### DATA TO EXAMINE
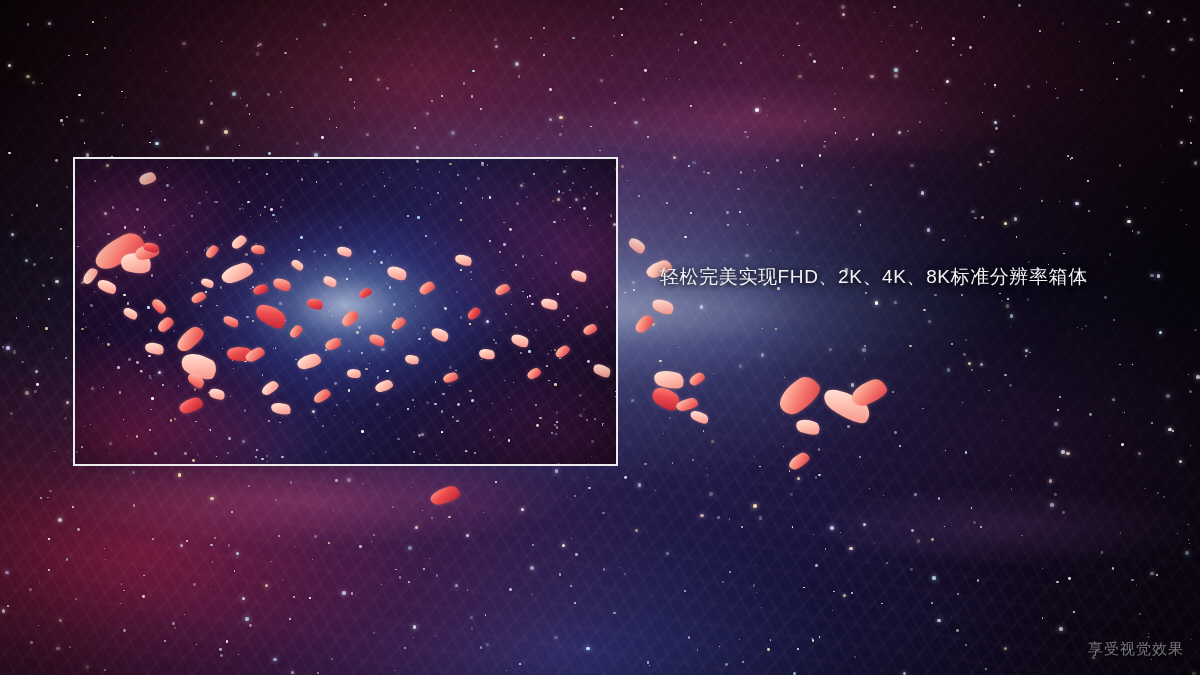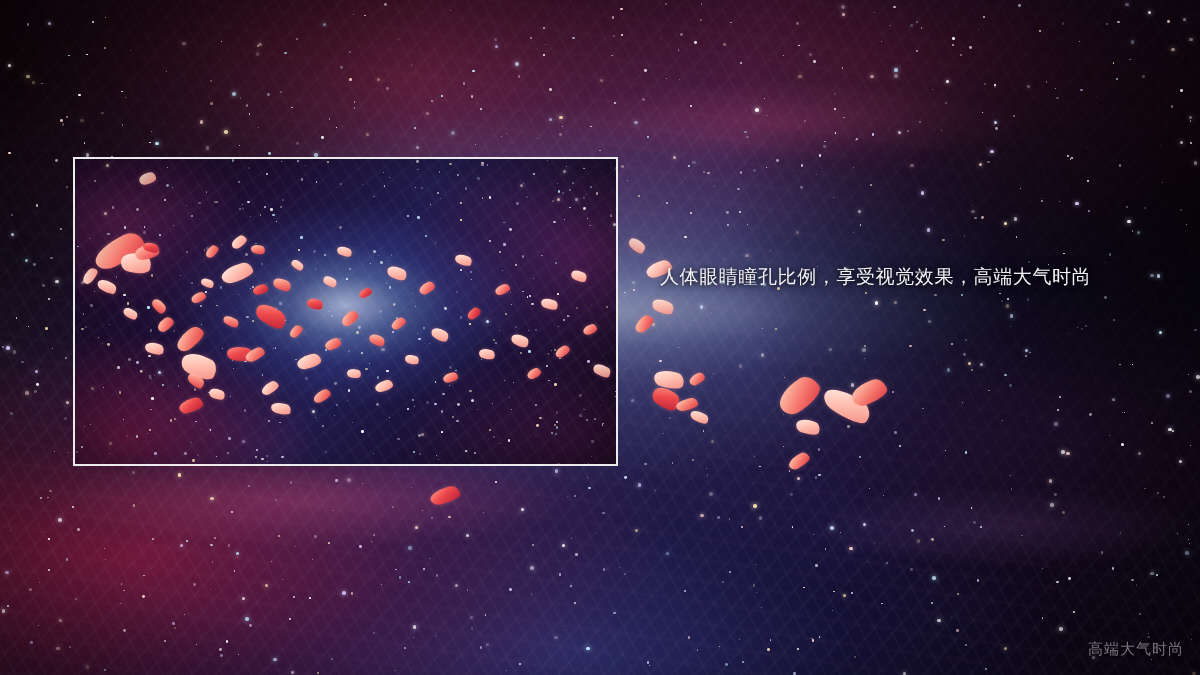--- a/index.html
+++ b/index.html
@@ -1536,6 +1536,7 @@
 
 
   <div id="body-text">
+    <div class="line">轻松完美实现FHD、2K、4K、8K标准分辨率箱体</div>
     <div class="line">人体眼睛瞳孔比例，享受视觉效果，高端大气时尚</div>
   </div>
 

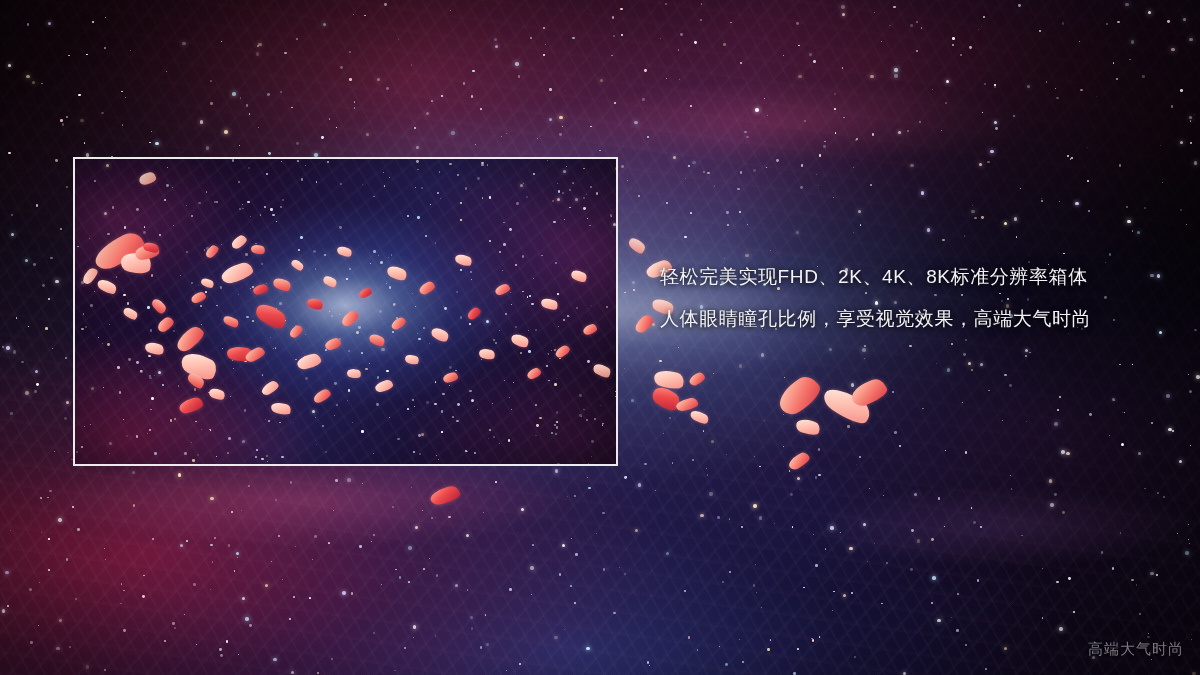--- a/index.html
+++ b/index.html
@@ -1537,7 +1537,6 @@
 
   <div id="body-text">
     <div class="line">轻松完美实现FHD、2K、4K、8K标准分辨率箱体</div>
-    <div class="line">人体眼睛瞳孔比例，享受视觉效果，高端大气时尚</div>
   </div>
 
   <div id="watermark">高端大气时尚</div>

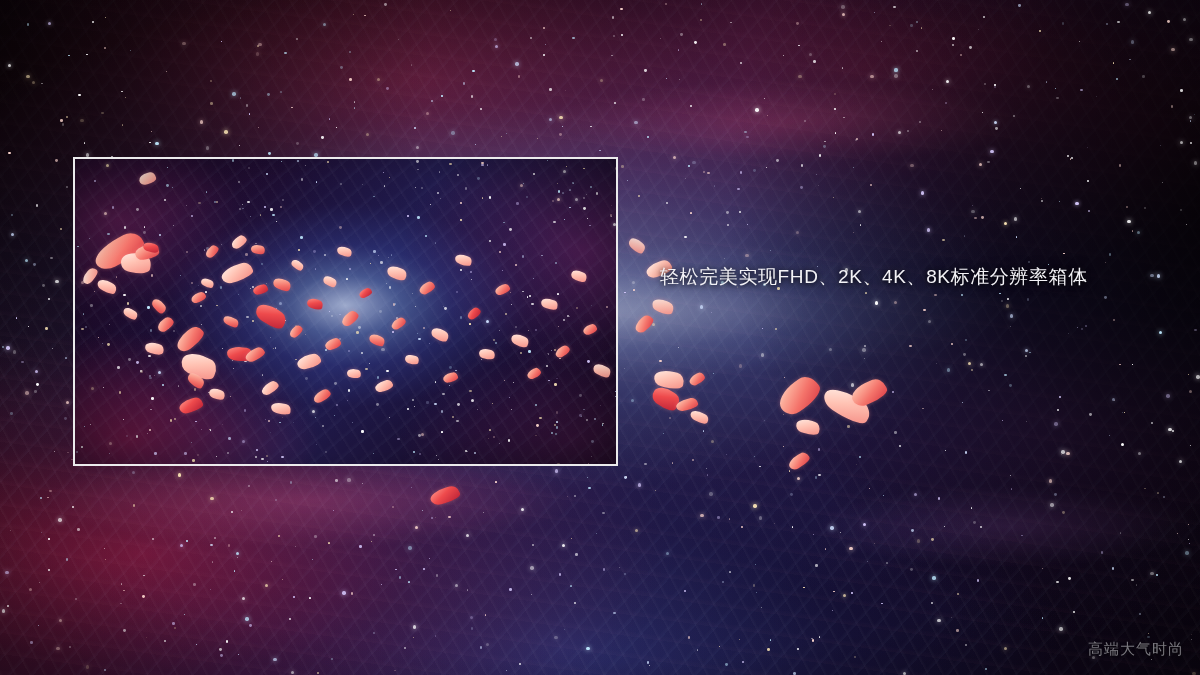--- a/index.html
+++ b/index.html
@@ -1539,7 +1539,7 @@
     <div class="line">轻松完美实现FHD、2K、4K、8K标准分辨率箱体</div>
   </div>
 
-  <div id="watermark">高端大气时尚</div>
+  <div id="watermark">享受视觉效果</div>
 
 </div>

### WHAT IS NEEDED
Without including any picture, output all the material exactly as it appears.

### RESULT OF THE EXERCISE
--- a/index.html
+++ b/index.html
@@ -1536,6 +1536,7 @@
 
 
   <div id="body-text">
+    <div class="line">轻松完美实现FHD、2K、4K、8K标准分辨率箱体</div>
     <div class="line">人体眼睛瞳孔比例，享受视觉效果，高端大气时尚</div>
   </div>
 

--- a/index.html
+++ b/index.html
@@ -1537,7 +1537,6 @@
 
   <div id="body-text">
     <div class="line">轻松完美实现FHD、2K、4K、8K标准分辨率箱体</div>
-    <div class="line">人体眼睛瞳孔比例，享受视觉效果，高端大气时尚</div>
   </div>
 
   <div id="watermark">高端大气时尚</div>

--- a/index.html
+++ b/index.html
@@ -1539,7 +1539,7 @@
     <div class="line">轻松完美实现FHD、2K、4K、8K标准分辨率箱体</div>
   </div>
 
-  <div id="watermark">高端大气时尚</div>
+  <div id="watermark">享受视觉效果</div>
 
 </div>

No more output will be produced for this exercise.